Echocardiographic findings in TC include reversible wall motion abnormalities extending beyond distribution of an epicardial coronary artery, basal hyperkinesis, LVOT obstruction, reversible MR and RV dysfunction. Reverse Mcconnell’s sign with RV basal hyperkinesis and hypokinesis of RV apex has been described in TC[41]. Common coronary angiogram findings include absence of ruptured plaque or obstructive coronary artery disease. Coronary vasospasm with provocative maneuvers as well as delayed filling has been reported in TC patients. Ventriculogram often demonstrates the typical takotsubo-like shape. Microcirculatory dysfunction has been demonstrated in TC using index of microvascular resistance[42]. CMR findings include enhancement in T2-weighted images representing myocardial edema in the hypocontractile segments during acute phase and absence of first-pass perfusion hypoenhancement[43]. Evidence on late gadolinium enhancement (LGE) findings in TC are conflicting.
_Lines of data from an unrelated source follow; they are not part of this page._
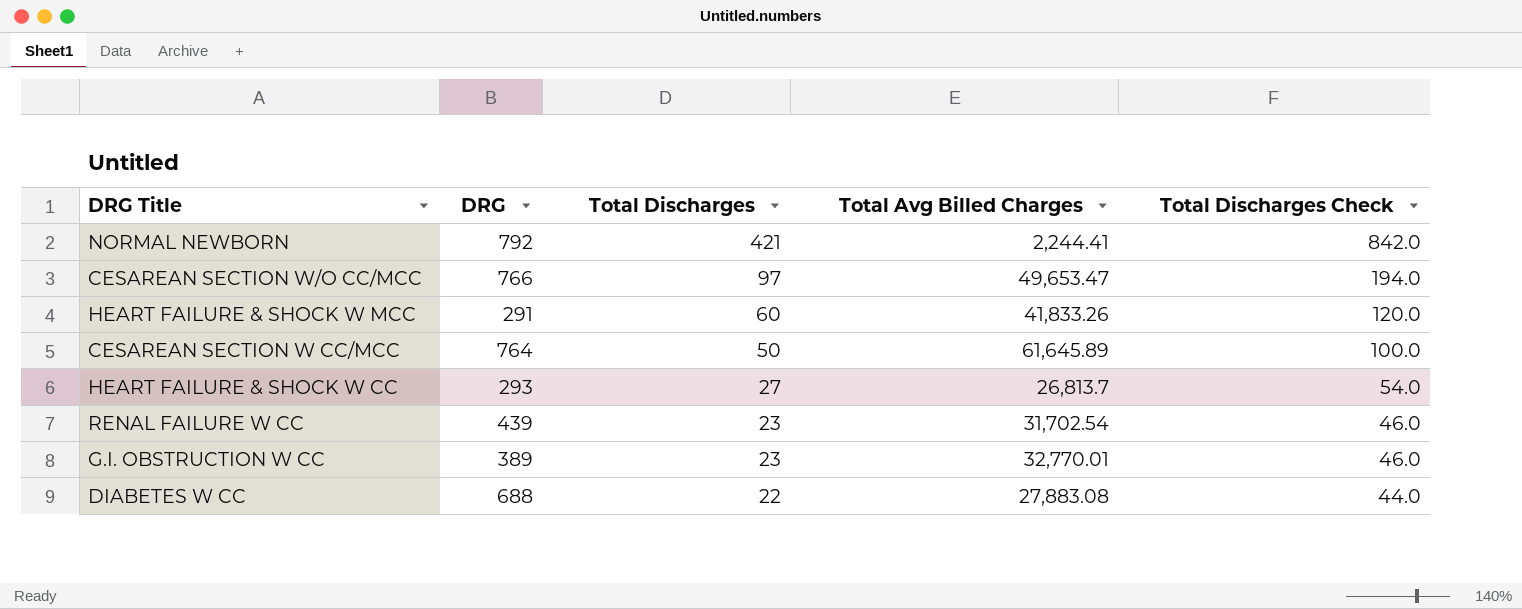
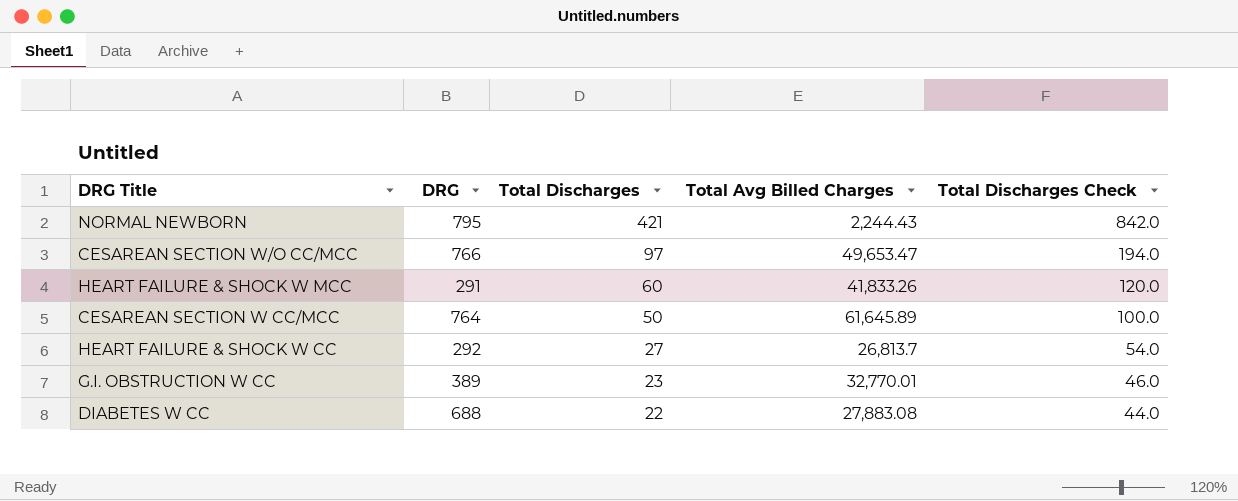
row RENAL FAILURE W CC: 439 | 23 | 31,702.54 | 46.0 -> none
NORMAL NEWBORN | DRG: 792 -> 795
NORMAL NEWBORN | Total Avg Billed Charges: 2,244.41 -> 2,244.43
HEART FAILURE & SHOCK W CC | DRG: 293 -> 292

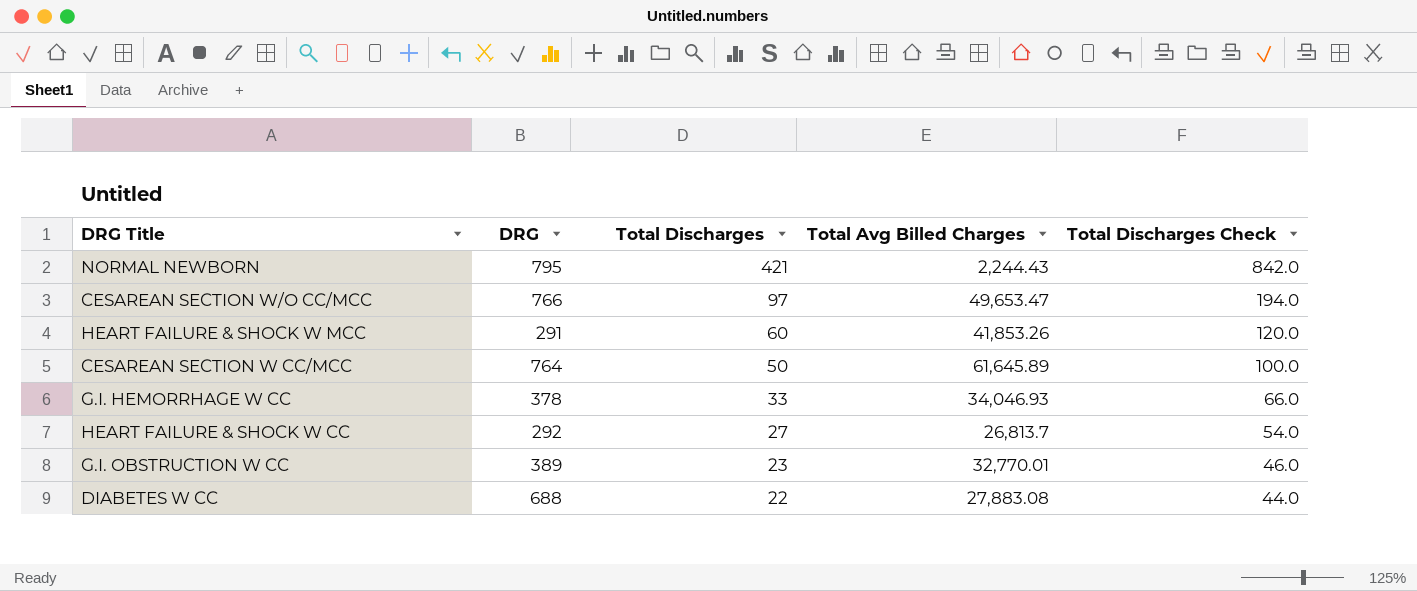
HEART FAILURE & SHOCK W MCC | Total Avg Billed Charges: 41,833.26 -> 41,853.26
row G.I. HEMORRHAGE W CC: none -> 378 | 33 | 34,046.93 | 66.0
Some studies suggest absence of LGE differentiates TC from ACS and myocarditis while other studies have reported reversible LGE in TC, if CMR is done in acute phase (< 72 h)[44,45]. Reduction of fatty acid metabolism during acute phase has been reported using 123I-β-methyliodophenylpentadecanoic acid (BMIPP) imaging[46]. Reduced intramyocardial uptake during 123I-metaiodobenzylguanidine (MIBG) imaging suggests sympathetic denervation[46]. A reverse perfusion metabolism mismatch in PET with normal perfusion and reduced 18F-fluoro deoxyglucose (FDG) uptake has been described in TC patients[43].

ELECTROCARDIOGRAM

Several EKG criteria have been proposed to help differentiate TC from ACS. These include lack or rarity of reciprocal ST depression, widespread T wave inversion, low QRS voltage on presentation, attenuation of QRS voltage in serial EKGs, QTc prolongation, frontal plane ST vector, ST segment elevation (STE) in aVR without STE in V1, lower rate of Q-waves, more frequent STE in the inferior leads, higher ratio of the sums of STEs in leads V4-V6 to the sums of STEs in leads in V1-V3, lower amplitude of STE (< 1.5 mm) and a summated amplitude of the S-wave in V1 plus the R-wave in V6 < 1.5 mV[47,48]. While these EKG findings could have additive value in diagnosis of TC, their diagnostic accuracy for TC diagnosis have been found wanting in some studies[49,50].

CONCLUSION

TC presents a diagnostic challenge by virtue of its similarity in clinical presentation with anterior wall STEMI. The different pathophysiology underlying these two processes leads to a differential degree of elevation in NP and troponin with NP relatively higher in TC and troponin relatively higher in STEMI. While conceptually sound, the use of various assays (BNP vs NT-proBNP, Troponin I vs Troponin T) and wide range in elevation of NPs and Troponin with significant overlap in these two conditions, limits the diagnostic utility of ratio of NPs and troponin. Use of uniform assays for NP and myonecrosis markers and larger trials could pave the way for wider use of NP/troponin ratio in clinical decision making in future.